When a business such as a store or office closes down, it leaves a lot of construction work to be executed. Items to deal with include running water, electricity, what to do with signage and business equipment, and more. The space must be turned into a “white box” (or vanilla box) to be available for tenant improvements for future tenants. This means eliminating and reconstructing the space to the point where it was left prior to previous tenant renovations. So what does a construction site manager do in white-box construction?
A construction site manager can also be called a construction manager or project manager. The site manager manages the overall project relationships and ensures the construction staff are working on their own correct project items on a daily basis. The site manager also organizes the construction schedules and costs and manages the safety aspects of the construction site.

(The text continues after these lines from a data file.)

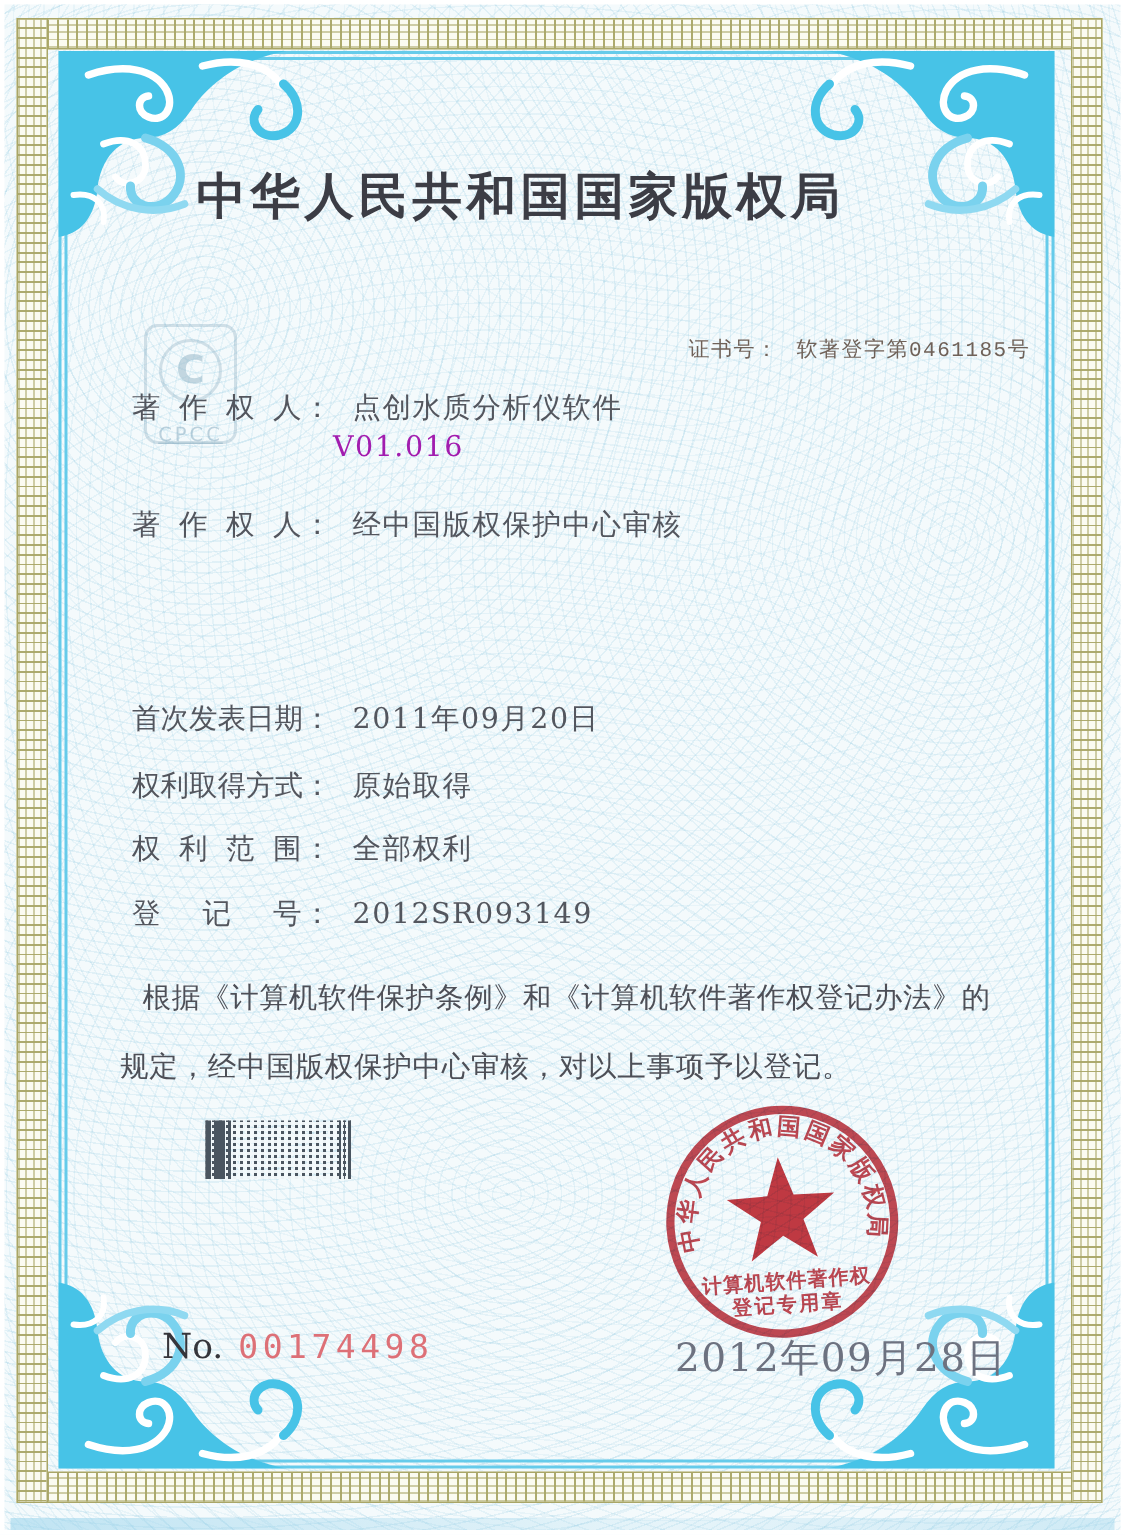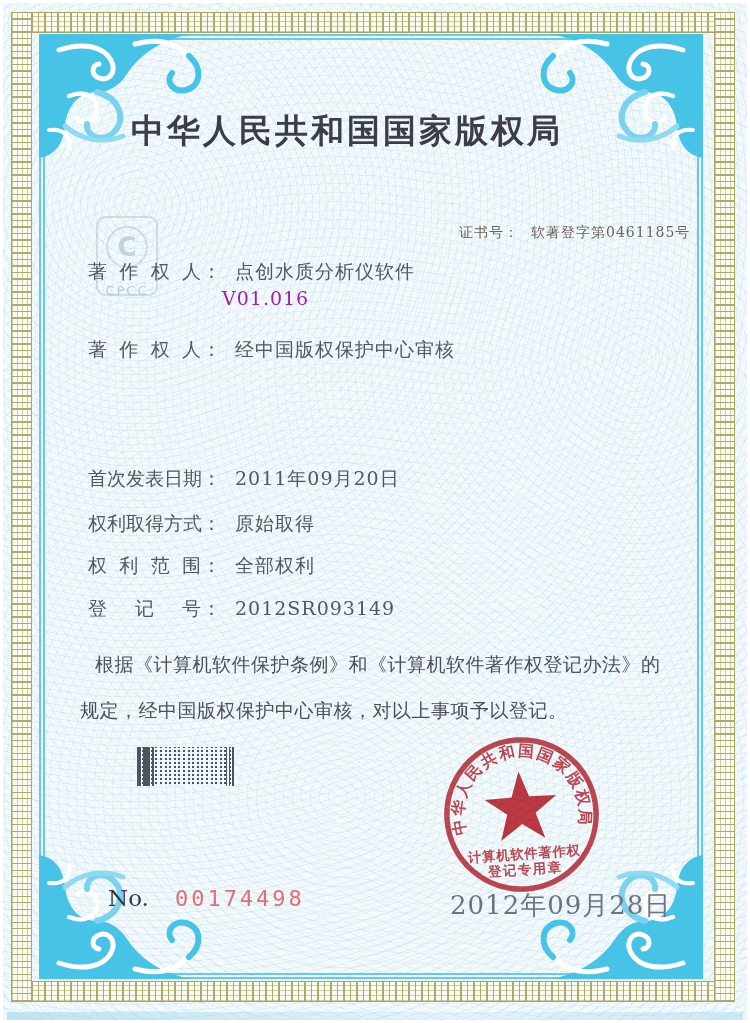"软著登字第0461185号" .certno .v { font-family: none -> Liberation Mono, monospace }
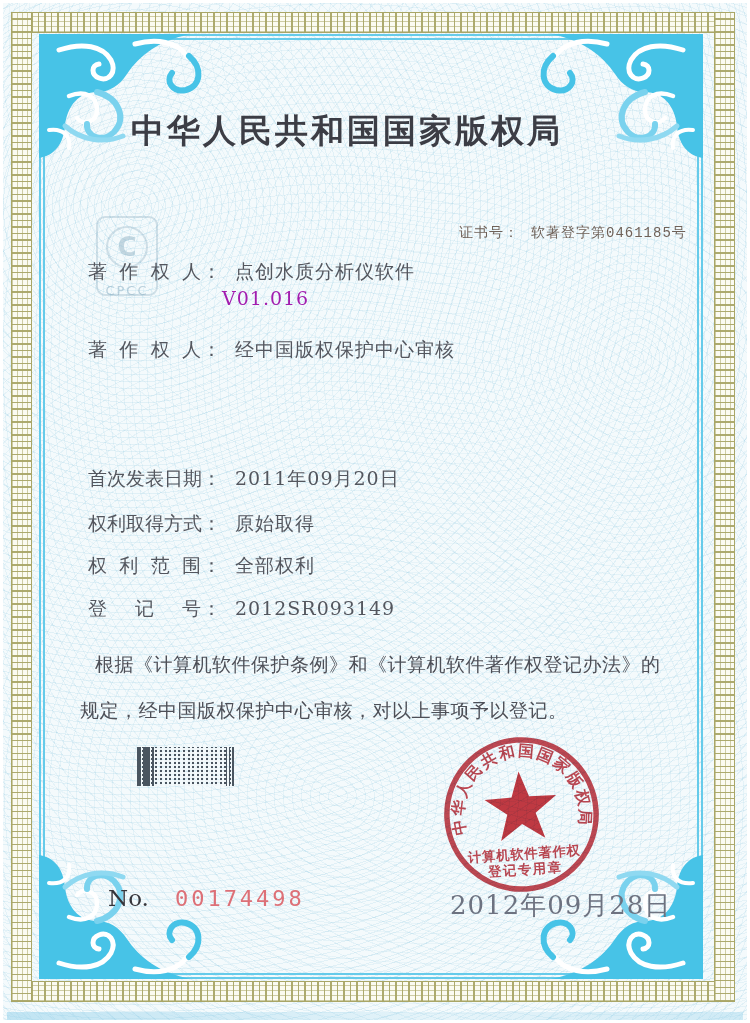"CPCC" .wm-t { text-decoration: none -> underline }
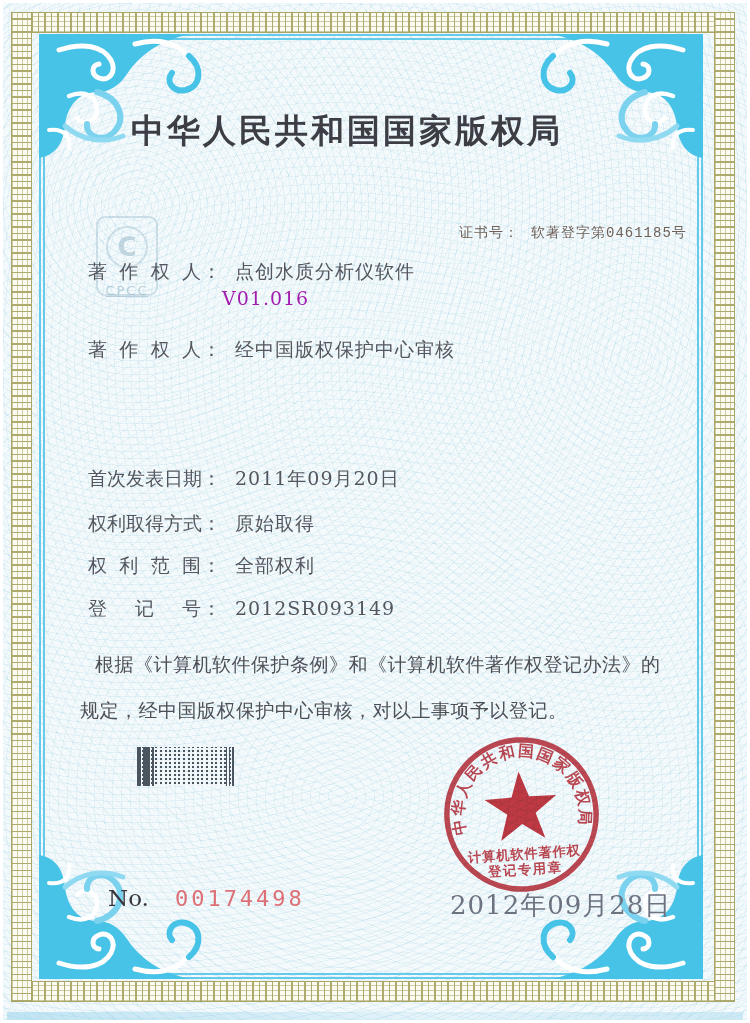"00174498" .serial .num { margin-left: 26px -> 10px }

Specific items for site managers to do can change from job to job, however there are common, expected activities for site managers. For example they are in charge of contract administration or management to make sure all areas of a contract are in order and being met, and that all parties involved are satisfied each step of the way. Finances are also important – site managers have to stay on top of costs and manage customer expectations if projects or fees change.

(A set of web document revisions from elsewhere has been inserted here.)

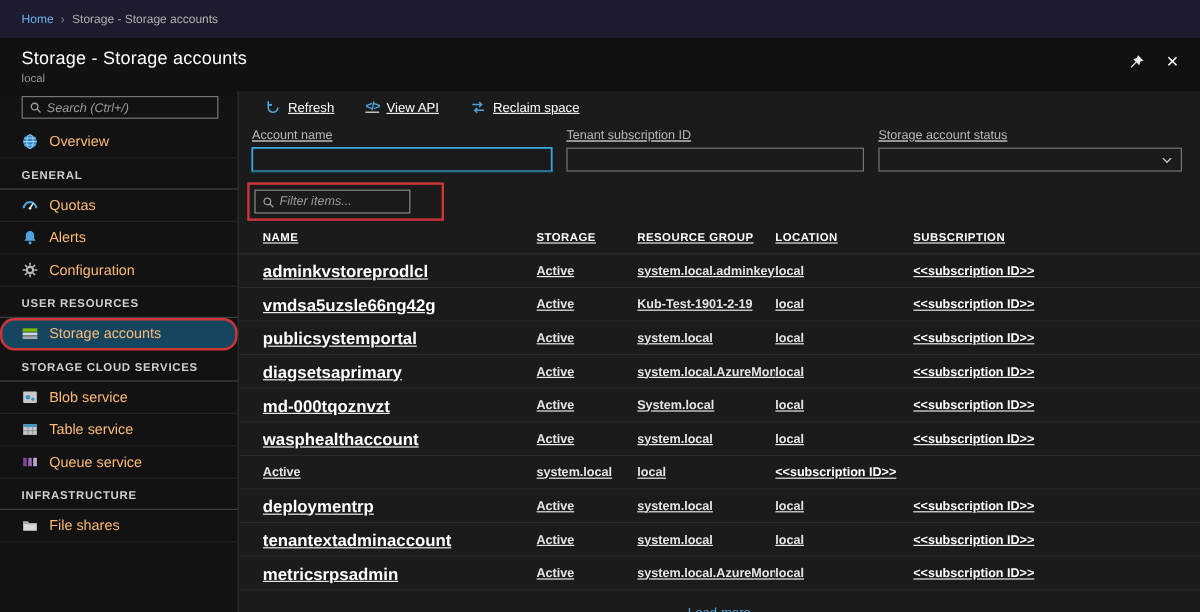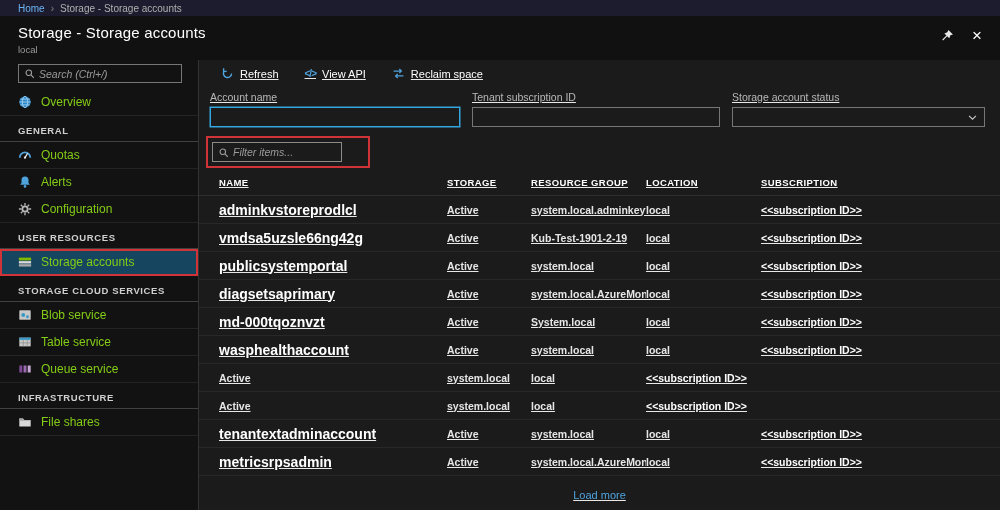"Home" .topbar { height: 16px -> 32px }
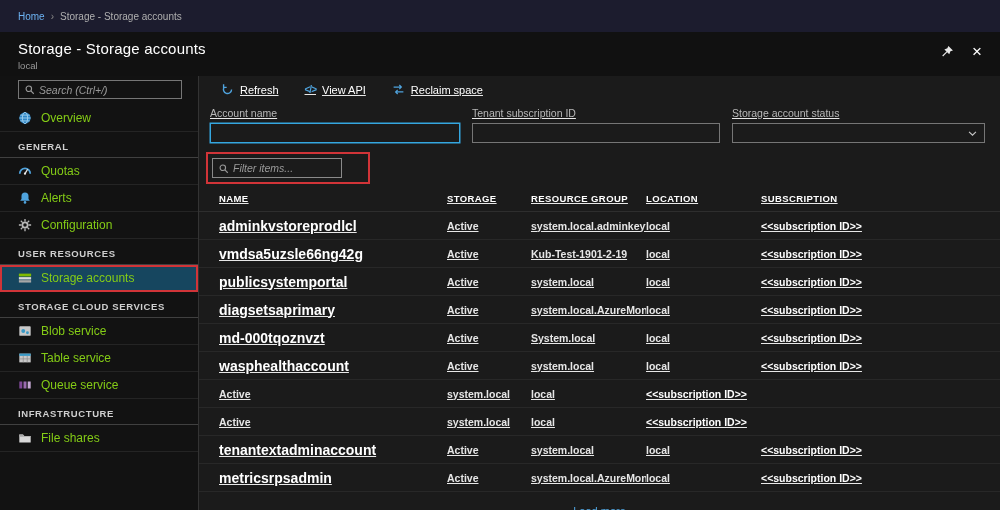"Overview" .nav-item { color: #84cc16 -> #fdba74 }
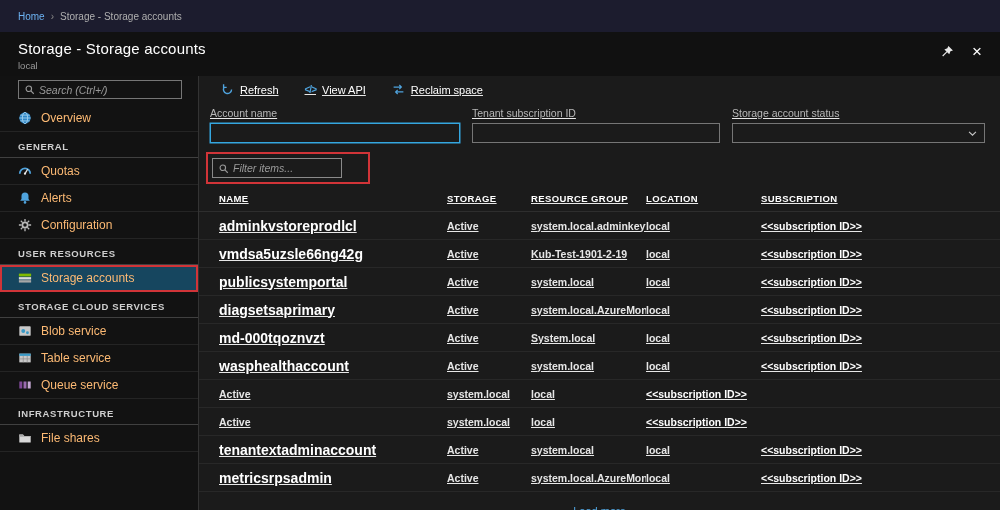"Storage accounts" .nav-item.annotated { border-radius: none -> 12px }
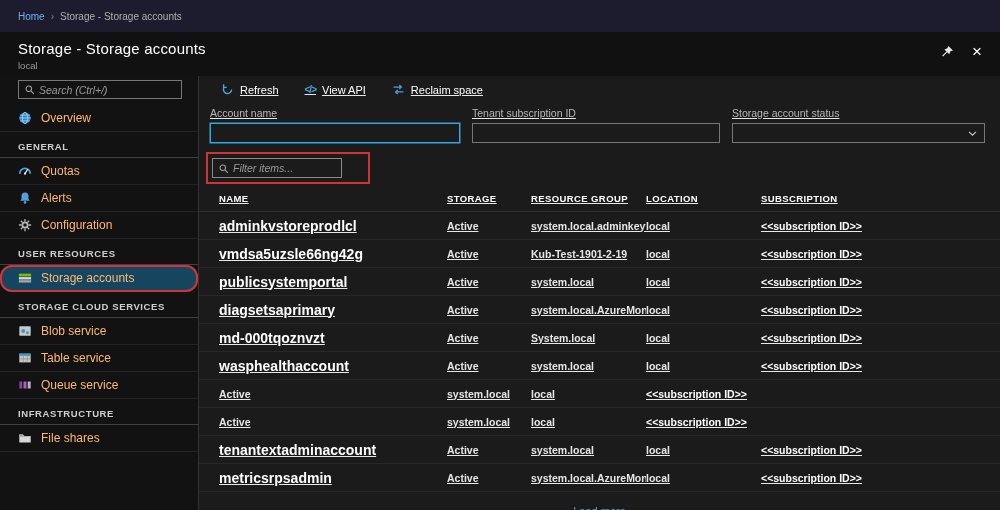"deploymentrp" div.tcell { html: none -> <div>deploymentrp</div> }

Site managers are also expected to oversee quality management by ensuring that everyone involved in a project is working within quality requirements. They are also in charge of safety management – site managers are expected to identify and fix safety problems for the workers and site. They are in charge of ensuring employees are not taking hazardous shortcuts that will hurt the overall construction or others. Multi-tasking is vital to site managers – they must also be able to to read and comprehend blueprints – for the specific project at hand as well as blueprints in general.
Site managers should also know construction trends and building codes. They should generally comprehend all aspects of construction including construction software. In education, they should have studied areas such as scheduling, financial estimating, design and construction planning. Certifications are also important for site managers and are achieved from a combination of education, hands-on experience and overall understanding of construction management. Certifications for example can come from the Construction Management Association of America or the American Institute of Constructors.
With so much involvement for all parties, such as various workers and customers, project communication is very important – and is vital for site managers to stay on top of it all. The site manager keeps them in the loop and deals with any issues at any time.